__Exercise requirements__: The records below must be retyped exactly.

__Content revision data__:
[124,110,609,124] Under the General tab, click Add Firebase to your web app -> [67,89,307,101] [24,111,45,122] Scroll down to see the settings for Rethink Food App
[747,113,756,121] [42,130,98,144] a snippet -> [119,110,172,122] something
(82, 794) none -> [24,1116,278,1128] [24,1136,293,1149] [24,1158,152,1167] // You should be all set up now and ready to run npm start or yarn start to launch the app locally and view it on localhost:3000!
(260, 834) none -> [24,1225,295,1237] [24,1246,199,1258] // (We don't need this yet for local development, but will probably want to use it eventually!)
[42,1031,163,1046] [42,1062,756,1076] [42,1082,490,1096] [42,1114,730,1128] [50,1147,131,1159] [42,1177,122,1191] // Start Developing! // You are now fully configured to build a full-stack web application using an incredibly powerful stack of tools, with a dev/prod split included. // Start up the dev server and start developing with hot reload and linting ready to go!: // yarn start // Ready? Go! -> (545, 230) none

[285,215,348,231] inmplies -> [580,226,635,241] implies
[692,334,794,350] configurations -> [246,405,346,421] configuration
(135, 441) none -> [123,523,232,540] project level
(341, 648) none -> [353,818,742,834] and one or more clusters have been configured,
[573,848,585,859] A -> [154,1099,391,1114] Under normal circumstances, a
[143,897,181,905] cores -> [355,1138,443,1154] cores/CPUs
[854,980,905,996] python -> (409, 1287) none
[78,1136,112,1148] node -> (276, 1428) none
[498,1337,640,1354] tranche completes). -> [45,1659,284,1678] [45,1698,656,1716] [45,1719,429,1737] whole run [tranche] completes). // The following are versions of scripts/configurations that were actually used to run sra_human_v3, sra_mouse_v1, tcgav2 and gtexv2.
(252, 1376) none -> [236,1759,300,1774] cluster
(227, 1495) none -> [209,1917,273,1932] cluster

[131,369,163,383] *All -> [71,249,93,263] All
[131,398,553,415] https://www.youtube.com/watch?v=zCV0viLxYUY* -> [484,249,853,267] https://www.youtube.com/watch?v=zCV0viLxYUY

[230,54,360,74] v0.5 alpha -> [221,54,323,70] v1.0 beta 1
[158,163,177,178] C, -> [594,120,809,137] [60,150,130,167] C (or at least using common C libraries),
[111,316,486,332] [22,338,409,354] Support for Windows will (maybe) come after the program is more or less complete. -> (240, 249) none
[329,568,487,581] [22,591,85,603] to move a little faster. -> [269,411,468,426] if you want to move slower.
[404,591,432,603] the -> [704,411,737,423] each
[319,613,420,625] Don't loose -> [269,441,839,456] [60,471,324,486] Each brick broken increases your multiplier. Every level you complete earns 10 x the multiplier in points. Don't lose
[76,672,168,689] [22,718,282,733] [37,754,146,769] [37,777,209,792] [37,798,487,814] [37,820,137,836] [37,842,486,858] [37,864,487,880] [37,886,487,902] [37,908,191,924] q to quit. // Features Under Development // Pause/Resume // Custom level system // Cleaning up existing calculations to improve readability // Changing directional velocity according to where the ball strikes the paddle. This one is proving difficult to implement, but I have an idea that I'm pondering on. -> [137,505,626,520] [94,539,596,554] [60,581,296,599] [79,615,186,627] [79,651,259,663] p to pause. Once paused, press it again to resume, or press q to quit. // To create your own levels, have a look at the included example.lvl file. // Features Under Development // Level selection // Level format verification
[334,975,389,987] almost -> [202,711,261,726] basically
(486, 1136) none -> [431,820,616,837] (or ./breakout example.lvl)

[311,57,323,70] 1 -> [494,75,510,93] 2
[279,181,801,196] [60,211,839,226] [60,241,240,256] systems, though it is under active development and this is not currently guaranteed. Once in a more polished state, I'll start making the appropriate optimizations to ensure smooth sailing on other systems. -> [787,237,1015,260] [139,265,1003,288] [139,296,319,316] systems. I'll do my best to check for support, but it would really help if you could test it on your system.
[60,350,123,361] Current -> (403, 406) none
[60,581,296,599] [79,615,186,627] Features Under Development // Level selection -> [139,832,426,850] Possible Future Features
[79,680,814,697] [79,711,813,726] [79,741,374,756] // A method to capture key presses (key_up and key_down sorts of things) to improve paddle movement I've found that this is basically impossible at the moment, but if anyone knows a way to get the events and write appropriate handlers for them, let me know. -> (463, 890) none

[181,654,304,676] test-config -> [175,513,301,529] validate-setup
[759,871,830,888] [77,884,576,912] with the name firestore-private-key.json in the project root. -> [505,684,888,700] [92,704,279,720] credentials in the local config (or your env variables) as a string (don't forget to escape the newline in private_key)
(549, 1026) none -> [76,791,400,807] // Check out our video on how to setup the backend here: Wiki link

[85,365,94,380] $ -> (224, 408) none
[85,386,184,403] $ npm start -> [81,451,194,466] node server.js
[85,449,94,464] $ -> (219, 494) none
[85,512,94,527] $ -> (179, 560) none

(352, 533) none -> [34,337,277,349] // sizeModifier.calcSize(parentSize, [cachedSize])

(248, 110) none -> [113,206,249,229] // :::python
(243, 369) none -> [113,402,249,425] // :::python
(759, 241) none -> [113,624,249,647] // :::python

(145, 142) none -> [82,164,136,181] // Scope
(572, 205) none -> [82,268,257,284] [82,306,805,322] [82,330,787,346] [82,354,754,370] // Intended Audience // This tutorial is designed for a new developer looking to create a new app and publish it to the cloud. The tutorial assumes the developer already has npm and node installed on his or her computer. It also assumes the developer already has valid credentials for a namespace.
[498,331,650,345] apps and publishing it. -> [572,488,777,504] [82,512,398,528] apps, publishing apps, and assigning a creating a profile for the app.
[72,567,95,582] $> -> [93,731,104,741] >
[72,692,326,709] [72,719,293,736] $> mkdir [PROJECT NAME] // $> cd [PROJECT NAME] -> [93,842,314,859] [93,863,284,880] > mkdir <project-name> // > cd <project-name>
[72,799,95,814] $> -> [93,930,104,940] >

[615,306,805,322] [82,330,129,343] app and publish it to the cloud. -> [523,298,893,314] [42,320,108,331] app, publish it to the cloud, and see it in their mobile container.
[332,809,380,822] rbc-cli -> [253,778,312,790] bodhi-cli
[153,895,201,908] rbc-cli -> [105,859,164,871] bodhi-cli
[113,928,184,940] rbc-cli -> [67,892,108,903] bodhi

__Written response__:
[124,110,609,124] Under the General tab, click Add Firebase to your web app -> [67,89,307,101] [24,111,45,122] Scroll down to see the settings for Rethink Food App
[747,113,756,121] [42,130,98,144] a snippet -> [119,110,172,122] something
(82, 794) none -> [24,1116,278,1128] [24,1136,293,1149] [24,1158,152,1167] // You should be all set up now and ready to run npm start or yarn start to launch the app locally and view it on localhost:3000!
(260, 834) none -> [24,1225,295,1237] [24,1246,199,1258] // (We don't need this yet for local development, but will probably want to use it eventually!)
[42,1031,163,1046] [42,1062,756,1076] [42,1082,490,1096] [42,1114,730,1128] [50,1147,131,1159] [42,1177,122,1191] // Start Developing! // You are now fully configured to build a full-stack web application using an incredibly powerful stack of tools, with a dev/prod split included. // Start up the dev server and start developing with hot reload and linting ready to go!: // yarn start // Ready? Go! -> (545, 230) none

[285,215,348,231] inmplies -> [580,226,635,241] implies
[692,334,794,350] configurations -> [246,405,346,421] configuration
(135, 441) none -> [123,523,232,540] project level
(341, 648) none -> [353,818,742,834] and one or more clusters have been configured,
[573,848,585,859] A -> [154,1099,391,1114] Under normal circumstances, a
[143,897,181,905] cores -> [355,1138,443,1154] cores/CPUs
[854,980,905,996] python -> (409, 1287) none
[78,1136,112,1148] node -> (276, 1428) none
[498,1337,640,1354] tranche completes). -> [45,1659,284,1678] [45,1698,656,1716] [45,1719,429,1737] whole run [tranche] completes). // The following are versions of scripts/configurations that were actually used to run sra_human_v3, sra_mouse_v1, tcgav2 and gtexv2.
(252, 1376) none -> [236,1759,300,1774] cluster
(227, 1495) none -> [209,1917,273,1932] cluster

[131,369,163,383] *All -> [71,249,93,263] All
[131,398,553,415] https://www.youtube.com/watch?v=zCV0viLxYUY* -> [484,249,853,267] https://www.youtube.com/watch?v=zCV0viLxYUY

[230,54,360,74] v0.5 alpha -> [221,54,323,70] v1.0 beta 1
[158,163,177,178] C, -> [594,120,809,137] [60,150,130,167] C (or at least using common C libraries),
[111,316,486,332] [22,338,409,354] Support for Windows will (maybe) come after the program is more or less complete. -> (240, 249) none
[329,568,487,581] [22,591,85,603] to move a little faster. -> [269,411,468,426] if you want to move slower.
[404,591,432,603] the -> [704,411,737,423] each
[319,613,420,625] Don't loose -> [269,441,839,456] [60,471,324,486] Each brick broken increases your multiplier. Every level you complete earns 10 x the multiplier in points. Don't lose
[76,672,168,689] [22,718,282,733] [37,754,146,769] [37,777,209,792] [37,798,487,814] [37,820,137,836] [37,842,486,858] [37,864,487,880] [37,886,487,902] [37,908,191,924] q to quit. // Features Under Development // Pause/Resume // Custom level system // Cleaning up existing calculations to improve readability // Changing directional velocity according to where the ball strikes the paddle. This one is proving difficult to implement, but I have an idea that I'm pondering on. -> [137,505,626,520] [94,539,596,554] [60,581,296,599] [79,615,186,627] [79,651,259,663] p to pause. Once paused, press it again to resume, or press q to quit. // To create your own levels, have a look at the included example.lvl file. // Features Under Development // Level selection // Level format verification
[334,975,389,987] almost -> [202,711,261,726] basically
(486, 1136) none -> [431,820,616,837] (or ./breakout example.lvl)

[311,57,323,70] 1 -> [494,75,510,93] 2
[279,181,801,196] [60,211,839,226] [60,241,240,256] systems, though it is under active development and this is not currently guaranteed. Once in a more polished state, I'll start making the appropriate optimizations to ensure smooth sailing on other systems. -> [787,237,1015,260] [139,265,1003,288] [139,296,319,316] systems. I'll do my best to check for support, but it would really help if you could test it on your system.
[60,350,123,361] Current -> (403, 406) none
[60,581,296,599] [79,615,186,627] Features Under Development // Level selection -> [139,832,426,850] Possible Future Features
[79,680,814,697] [79,711,813,726] [79,741,374,756] // A method to capture key presses (key_up and key_down sorts of things) to improve paddle movement I've found that this is basically impossible at the moment, but if anyone knows a way to get the events and write appropriate handlers for them, let me know. -> (463, 890) none

[181,654,304,676] test-config -> [175,513,301,529] validate-setup
[759,871,830,888] [77,884,576,912] with the name firestore-private-key.json in the project root. -> [505,684,888,700] [92,704,279,720] credentials in the local config (or your env variables) as a string (don't forget to escape the newline in private_key)
(549, 1026) none -> [76,791,400,807] // Check out our video on how to setup the backend here: Wiki link

[85,365,94,380] $ -> (224, 408) none
[85,386,184,403] $ npm start -> [81,451,194,466] node server.js
[85,449,94,464] $ -> (219, 494) none
[85,512,94,527] $ -> (179, 560) none

(352, 533) none -> [34,337,277,349] // sizeModifier.calcSize(parentSize, [cachedSize])

(248, 110) none -> [113,206,249,229] // :::python
(243, 369) none -> [113,402,249,425] // :::python
(759, 241) none -> [113,624,249,647] // :::python

(145, 142) none -> [82,164,136,181] // Scope
(572, 205) none -> [82,268,257,284] [82,306,805,322] [82,330,787,346] [82,354,754,370] // Intended Audience // This tutorial is designed for a new developer looking to create a new app and publish it to the cloud. The tutorial assumes the developer already has npm and node installed on his or her computer. It also assumes the developer already has valid credentials for a namespace.
[498,331,650,345] apps and publishing it. -> [572,488,777,504] [82,512,398,528] apps, publishing apps, and assigning a creating a profile for the app.
[72,567,95,582] $> -> [93,731,104,741] >
[72,692,326,709] [72,719,293,736] $> mkdir [PROJECT NAME] // $> cd [PROJECT NAME] -> [93,842,314,859] [93,863,284,880] > mkdir <project-name> // > cd <project-name>
[72,799,95,814] $> -> [93,930,104,940] >

[615,306,805,322] [82,330,129,343] app and publish it to the cloud. -> [523,298,893,314] [42,320,108,331] app, publish it to the cloud, and see it in their mobile container.
[332,809,380,822] rbc-cli -> [253,778,312,790] bodhi-cli
[153,895,201,908] rbc-cli -> [105,859,164,871] bodhi-cli
[113,928,184,940] rbc-cli -> [67,892,108,903] bodhi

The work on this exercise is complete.